Shortly after the general peace was established, Captain Ball, who was now a married man, passed some time with his lady in France, and, if I mistake not, at Nantes. At the same time, and in the same town, among the other English visitors, Lord (then Captain) Nelson happened to be one. In consequence of some punctilia as to whose business it was to pay the compliment of the first call, they never met, and this trifling affair occasioned a coldness between the two naval commanders, or in truth a mutual prejudice against each other. Some years after, both their ships being together close off Minorca, and near Port Mahon, a violent storm nearly disabled Nelson's vessel, and in addition to the fury of the wind, it was night time and the thickest darkness. Captain Ball, however, brought his vessel at length to Nelson's assistance, took his ship in tow, and used his best endeavours to bring her and his own vessel into Port Mahon. The difficulties and the dangers increased. Nelson considered the case of his own ship as desperate, and that unless she was immediately left to her own fate, both vessels would be inevitably lost. He, therefore, with the generosity natural to him, repeatedly requested Captain Ball to let him loose; and on Ball's refusal he became impetuous, and enforced his demand with passionate threats. Ball then himself took the speaking trumpet, which the fury of the

wind and waves rendered necessary, and with great solemnity, and without the least disturbance of temper, called out in reply, "I feel confident that I can bring you in safe; I therefore must not, and, by the help of Almighty God, I will not, leave you!" What he promised he performed: and after they were safely anchored, Nelson came on board of Ball's ship, and embracing him with all the ardour of acknowledgment, exclaimed- "A friend in need is a friend indeed!" At this time and on this occasion commenced that firm and perfect friendship between these two great men, which was interrupted only by the death of the former. The two men, whom Lord Nelson especially honoured, were Sir Thomas Troubridge, and Sir Alexander Ball; and once, when they were both present, on some allusion made to the loss of his arm, he replied, "Who shall dare tell me that I want an arm, when I have three right armsthis (putting forward his own left one) and Ball and Troubridge ?"
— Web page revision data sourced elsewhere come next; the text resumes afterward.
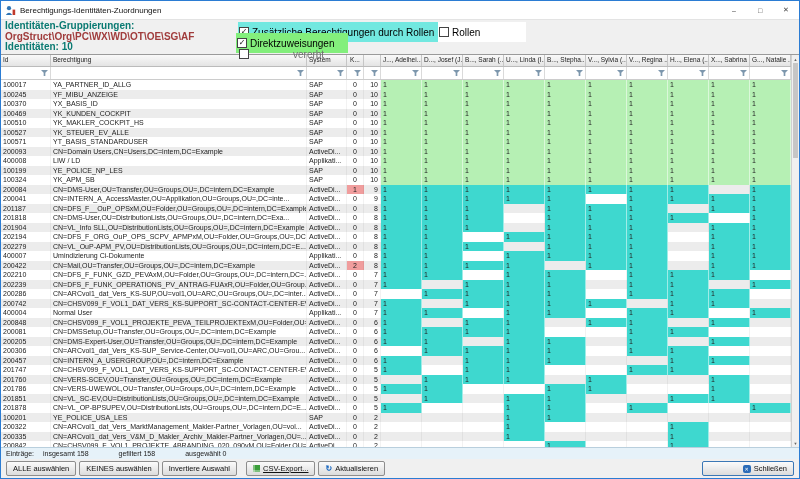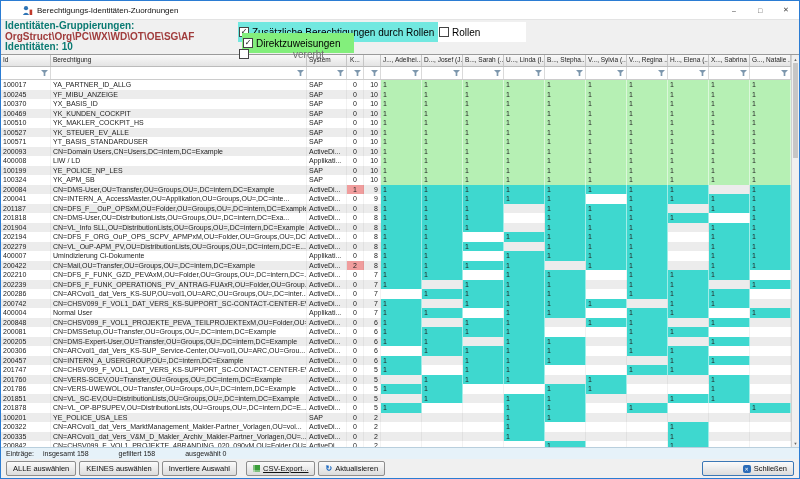--- a/index.html
+++ b/index.html
@@ -1,35 +1,35 @@
 <!DOCTYPE html>
 <html><head>
 <meta charset="utf-8">
 <style>
   html,body{margin:0;padding:0;}
   body{width:800px;height:479px;font-family:"Liberation Sans",sans-serif;background:#ffffff;overflow:hidden;}
   .window{width:798px;height:477px;border:1px solid #2b7cd3;background:#f0f0f0;display:flex;flex-direction:column;}
 
   
-  .titlebar{flex:0 0 18px;height:18px;background:#ffffff;display:flex;align-items:center;padding-left:21px;font-size:8px;color:#111;border-bottom:1px solid #e3e3e3;}
+  .titlebar{flex:0 0 18px;height:18px;background:#ffffff;display:flex;align-items:center;padding-left:4px;font-size:8px;color:#111;border-bottom:1px solid #e3e3e3;}
   .appicon{width:11px;height:11px;display:inline-flex;}
   .title-text{margin-left:4px;}
   .win-controls{margin-left:auto;display:flex;height:100%;}
   .win-btn{width:26px;height:100%;display:flex;align-items:center;justify-content:center;font-size:7px;color:#444;}
 
   
   .toolbar{flex:0 0 34px;position:relative;background:#f0f0f0;font-size:10px;}
   .info{position:absolute;left:4px;top:1px;line-height:10.5px;white-space:nowrap;}
   .info .lbl{color:#0a7a72;font-weight:bold;}
   .info .val{color:#a03c3c;font-weight:bold;}
   .cb{position:absolute;display:flex;align-items:center;height:20px;padding:0 13px 0 1px;white-space:nowrap;}
   .cbbox{width:8px;height:8px;background:#fff;border:1px solid #444;display:inline-flex;align-items:center;justify-content:center;margin-right:3px;flex:0 0 8px;}
   .cbbox.checked::after{content:"✓";font-size:8px;line-height:8px;margin-top:-1px;color:#111;}
   #cb-roles{left:237px;top:2px;}
-  #cb-direct{left:241px;top:13px;}
+  #cb-direct{left:235px;top:13px;}
   #cb-inherit{left:237px;top:24px;gap:41px;}
   #cb-inherit .cblabel{color:#6f6f6f;}
   #cb-rollen{left:437px;top:2px;width:74px;}
 
   
   .grid{flex:1;display:flex;min-height:0;border-top:1px solid #9a9a9a;background:#fff;}
   .grid-main{width:790px;display:flex;flex-direction:column;min-height:0;}
   .ghead{flex:0 0 11px;display:flex;background:linear-gradient(#f9f9f9,#e4e4e4);border-bottom:1px solid #bbb;}
   .gfilter{flex:0 0 12px;display:flex;background:#f6f6f6;border-bottom:1px solid #ccc;}
   .gbody{flex:1;overflow:hidden;background:#fff;}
In the plan of the battle of the Nile it was Lord Nelson's design that Captains Troubridge and Ball should have led up the attack. The former was stranded; and the latter, by accident of the wind, could not bring his ship into the line of battle till some time after the engagement had become general. With his characteristic forecast and activity of (what may not improperly be called) practical imagination, he had made arrangements to meet every probable contingency. All the shrouds and sails of the ship, not absolutely necessary for its immediate management, were thoroughly wetted and so rolled up, that they were as hard and as little inflammable as so many solid cylinders of wood; every sailor had his appropriate place and function, and a certain number were appointed as the firemen, whose sole duty it was to be on the watch if any part of the vessel should take fire: and to these men exclusively the charge of extinguishing it was committed. It was already dark when he brought his ship into action, and laid her alongside the French L'Orient. One particular only I shall add to the known account of the memorable engagement between these ships, and this I received from Sir Alexander Ball himself. He had previously made a combustible preparation, but which, from the nature of the engagement to be expected, he had purposed to reserve for the last emergency. But just at the time when, from several symptoms, he had every reason to believe that the enemy would soon strike to him, one of the lieutenants, without his knowledge, threw in the combustible matter; and this it was that occasioned the tremendous explosion of that vessel, which, with the deep silence and interruption of the engagement which succeeded to it, has been justly deemed the sublimest war incident recorded in history. Yet the incident which followed, and which has not, I believe, been publicly made known, is scarcely less impressive, though its sublimity is of a different character. At the renewal of the battle, Captain Ball, though his ship was then on fire in three different parts, laid her alongside a French

eighty-four; and a second longer obstinate contest began. The firing on the part of the French ship having at length for some time slackened, and then altogether ceased, and yet no sign given of surrender, the first lieutenant came to Captain Ball, and informed him that the hearts of his men were as good as ever, but that they were so completely exhausted, that they were scarcely capable of lifting an arm. He asked, therefore, whether, as the enemy had now ceased firing, the men might be permitted to lie down by their guns for a short time. After some reflection, Sir Alexander acceded to the proposal, taking of course the proper precautions to rouse them again at the moment he thought requisite. Accordingly, with the exception of himself, his officers, and the appointed watch, the ship's crew lay down, each in the place to which he was stationed, and slept for twenty minutes. They were then roused; and started up, as Sir Alexander expressed it, more like men out of an ambush than from sleep, so co-instantaneously did they all obey the summons! They recommenced their fire, and in a few minutes the enemy surrendered; and it was soon after discovered that, during that interval, and almost immediately after the French ship had first ceased firing, the crew had sunk down by their guns, and there slept, almost by the side, as it were, of their sleeping enemy.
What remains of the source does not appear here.